Désespéré et alarmé à la fois, j’adressai une prière à Dieu :
— Seigneur, je te prends à témoin. Il n’était nullement dans mon intention d’attenter à ma vie. Seigneur Dieu omniscient, Tu sais bien qu’en prenant ces pilules, je m’étais promis du loisir. S’il te plaît, Seigneur, pardonne-moi cette erreur, pardonne-moi.
Puis j’attendis, attentif à ce qui se passait dans ma moelle, mais, par bonheur, la vie avait cessé de progresser et ne la quittait pas, quoique je ressentis du froid dans tout son pourtour et une sensation très désagréable qui était proche de la douleur.
Ensuite, j’éprouvai un moment d’absence après lequel j’eus une impression qui ressemblait à l’émergence du sommeil, mais, si je n’avais pas dormi et si je semblais me réveiller, ce n’était pas à la vie normale que je le faisais, mais à la reprise de cette effroyable confusion mentale qui m’avait fait croire que j’étais devenu fou à lier. Puis le tourment tumultueux de mon esprit s’apaisa peu à peu et fut remplacé par une autre confusion qui était plus calme, celle-ci, mais dont le calme lui-même était inquiétant. J’avais de moins en moins d’idées incohérentes mais je pensais de moins en moins. Ma pensée sembla s’amenuiser et il me sembla que je devenais de moins en moins capable de penser. De surcroît, je me vis affalé dans une position du corps qu’il m’aurait été, autrement, impossible d’adopter, car mon divan ne mesurait que soixante-dix centimètres de largeur et que je me voyais à-demi étendu sur le dos dans cette dimension, les genoux extrêmement repliés, mes tibias touchant le mur, mes épaules à son bord opposé et ma tête inclinée en arrière dans le vide, suspendue à quelques centimètres du sol. Malgré les vains efforts que je faisais pour changer de position, cette impression persista, tandis que je surveillais l’évolution de mon esprit. Je pensais de moins en moins, alors, avec ce qu’il me restait d’énergie intellectuelle, je m’adressai de nouveau à Dieu en balbutiant :
—   Seigneur, je ne peux plus penser…Vois…Je n’ai plus d’intelligence…je me sens…comme un mouton…

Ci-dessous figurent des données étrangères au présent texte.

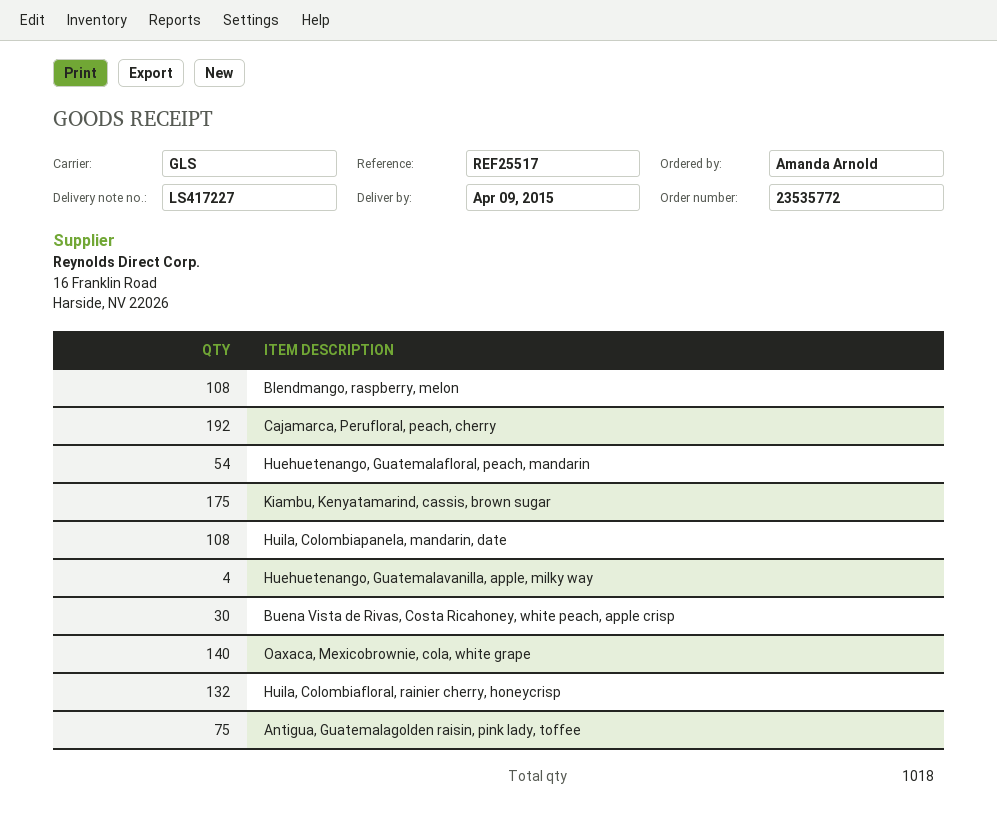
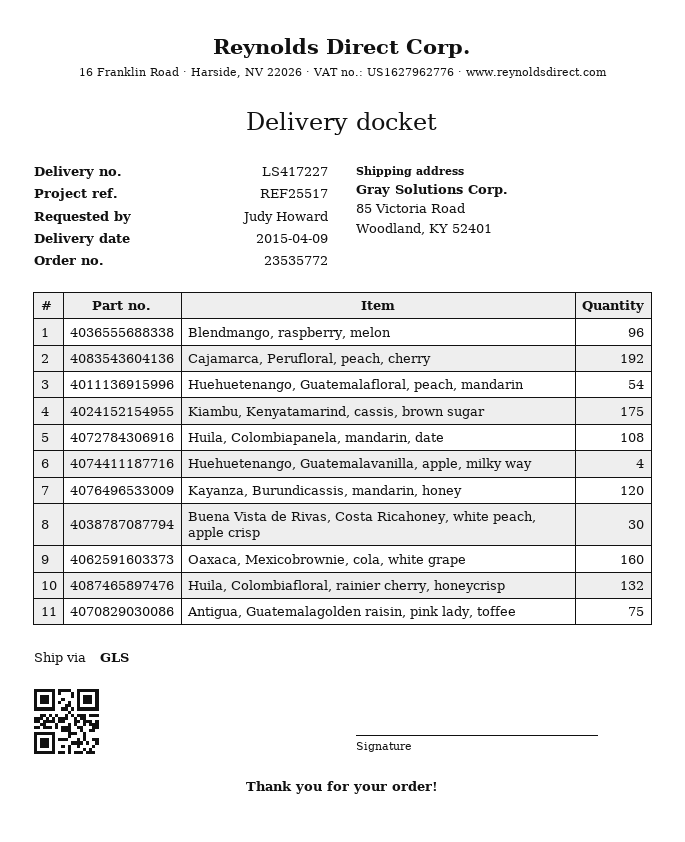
ordered by: Amanda Arnold -> Judy Howard
Blendmango, raspberry, melon: 108 -> 96
Oaxaca, Mexicobrownie, cola, white grape: 140 -> 160
Kayanza, Burundicassis, mandarin, honey: none -> 120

Le souvenir d’un mouton que j’avais un jour observé paître au sommet d’une colline qui était proche du mas d’une parentèle à laquelle j’avais fait une visite, s’imposa à ma mémoire. Les yeux vaporeux, il tondait savamment un petit carré d’herbe, en rasant par-ci quelques brins d’herbe et par là, une pâquerette, au passage et il répétait méthodiquement cette composition de son menu.
Il me sembla alors qu’il était plus intelligent que moi dans l’état où je me trouvais, alors, je m’adressai de nouveau à Dieu et Lui dis :
— Seigneur…Non…pas un mouton…moins intelligent…Seigneur, je ne peux plus penser…
 
   En réalité, c’était ce que m’inspiraitla Psilocybine, que je ne pouvais plus penser, car, maintenant que son effet s’atténuait, je commençais à percevoir ma pensée habituelle qui fonctionnait en sourdine, parce qu’elle n’avait jamais cessé d’exister, mais elle avait été seulement éclipsée et reléguée à l’arrière-plan par la drogue hallucinogène.